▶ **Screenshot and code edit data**
↓↓↓
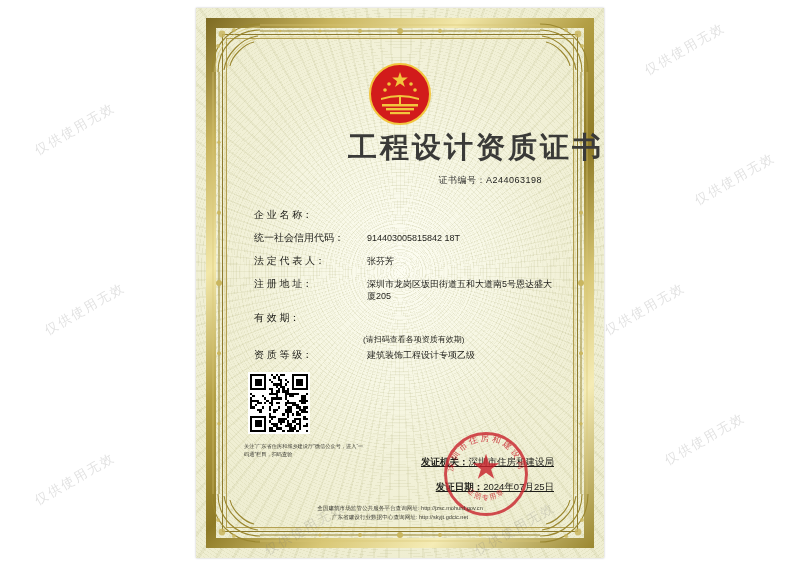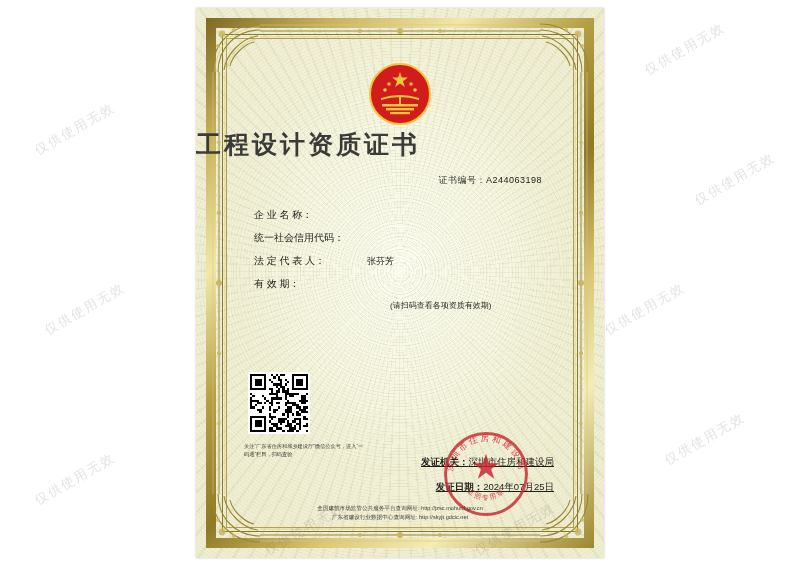--- a/index.html
+++ b/index.html
@@ -127,12 +127,12 @@
   
   .title {
     position: absolute;
-    left: 0; right: 12px;
+    left: 0; right: 0;
     top: 120px;
-    text-align: left;
+    text-align: right;
     font-family: "DejaVu Serif", serif;
     font-weight: bold;
-    font-size: 25px;
+    font-size: 29px;
     letter-spacing: 3px;
     color: #3a3a38;
   }

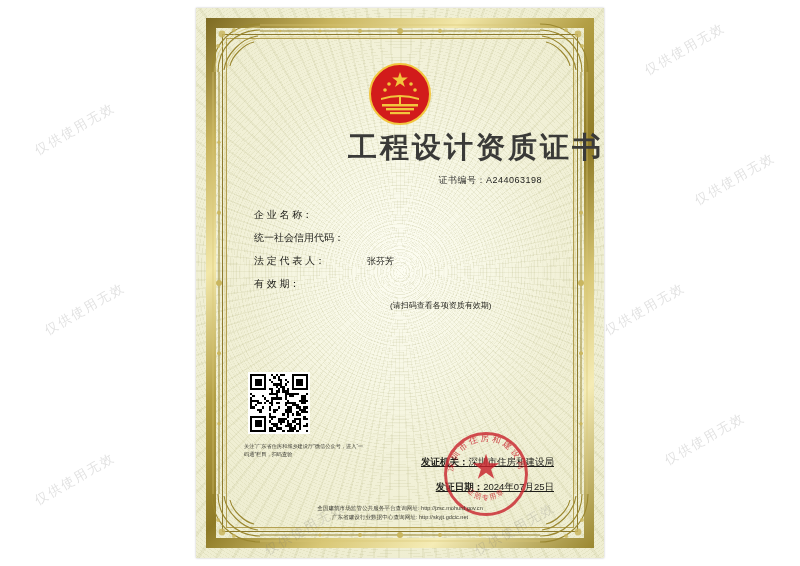--- a/index.html
+++ b/index.html
@@ -488,6 +488,7 @@
       <div class="row">
         <div class="label">统一社会信用代码：</div>
         <div class="sep"></div>
+        <div class="value">914403005815842 18T</div>
       </div>
 
       <div class="row">

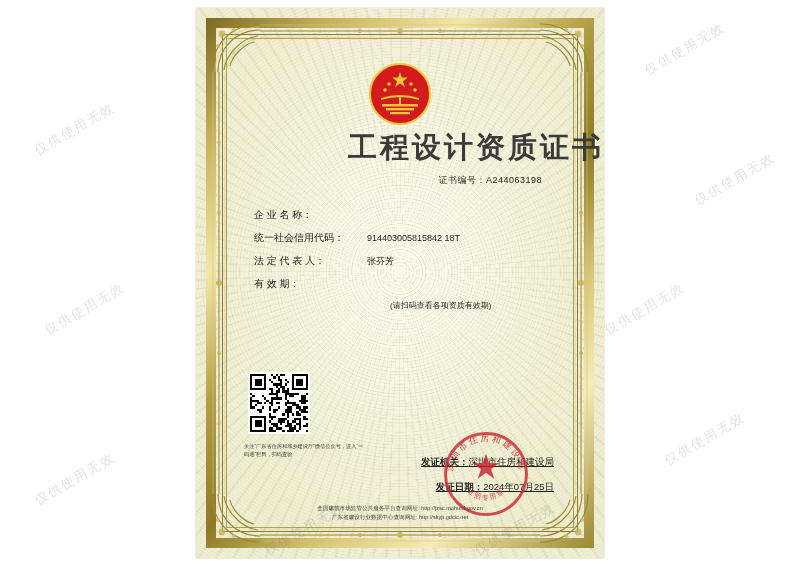--- a/index.html
+++ b/index.html
@@ -497,6 +497,11 @@
         <div class="value">张芬芳</div>
       </div>
 
+      <div class="row">
+        <div class="label">注 册 地 址：</div>
+        <div class="sep"></div>
+        <div class="value">深圳市龙岗区坂田街道五和大道南5号恩达盛大厦205</div>
+      </div>
 
       <div class="row">
         <div class="label">有 效 期：</div>

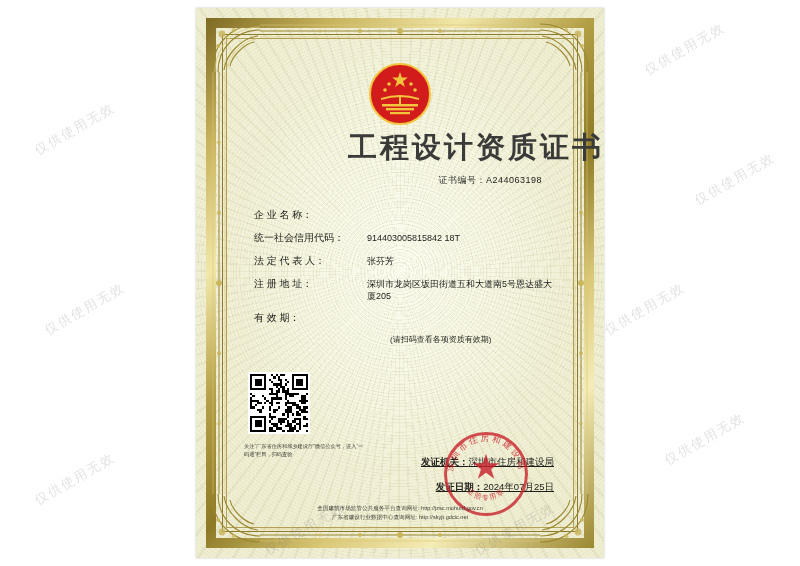--- a/index.html
+++ b/index.html
@@ -180,7 +180,7 @@
   .sub-note {
     font-size: 8px;
     color: #2a2a24;
-    margin: 1px 0 3px 113px;
+    margin: 1px 0 3px 86px;
     padding-left: 23px;
   }
 

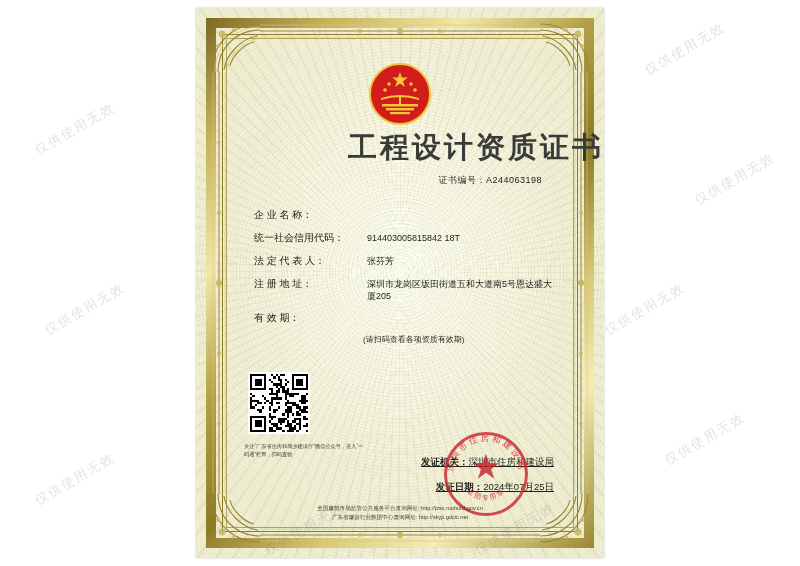--- a/index.html
+++ b/index.html
@@ -509,6 +509,11 @@
       </div>
       <div class="sub-note">(请扫码查看各项资质有效期)</div>
 
+      <div class="row">
+        <div class="label">资 质 等 级：</div>
+        <div class="sep"></div>
+        <div class="value">建筑装饰工程设计专项乙级</div>
+      </div>
 
     </div>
↑↑↑
▶ **Assigned task**
Go through the entries above, and wherever a line holds the word "label", copy that line.

▶ **Task solution**
         <div class="label">统一社会信用代码：</div>
+        <div class="label">注 册 地 址：</div>
         <div class="label">有 效 期：</div>
+        <div class="label">资 质 等 级：</div>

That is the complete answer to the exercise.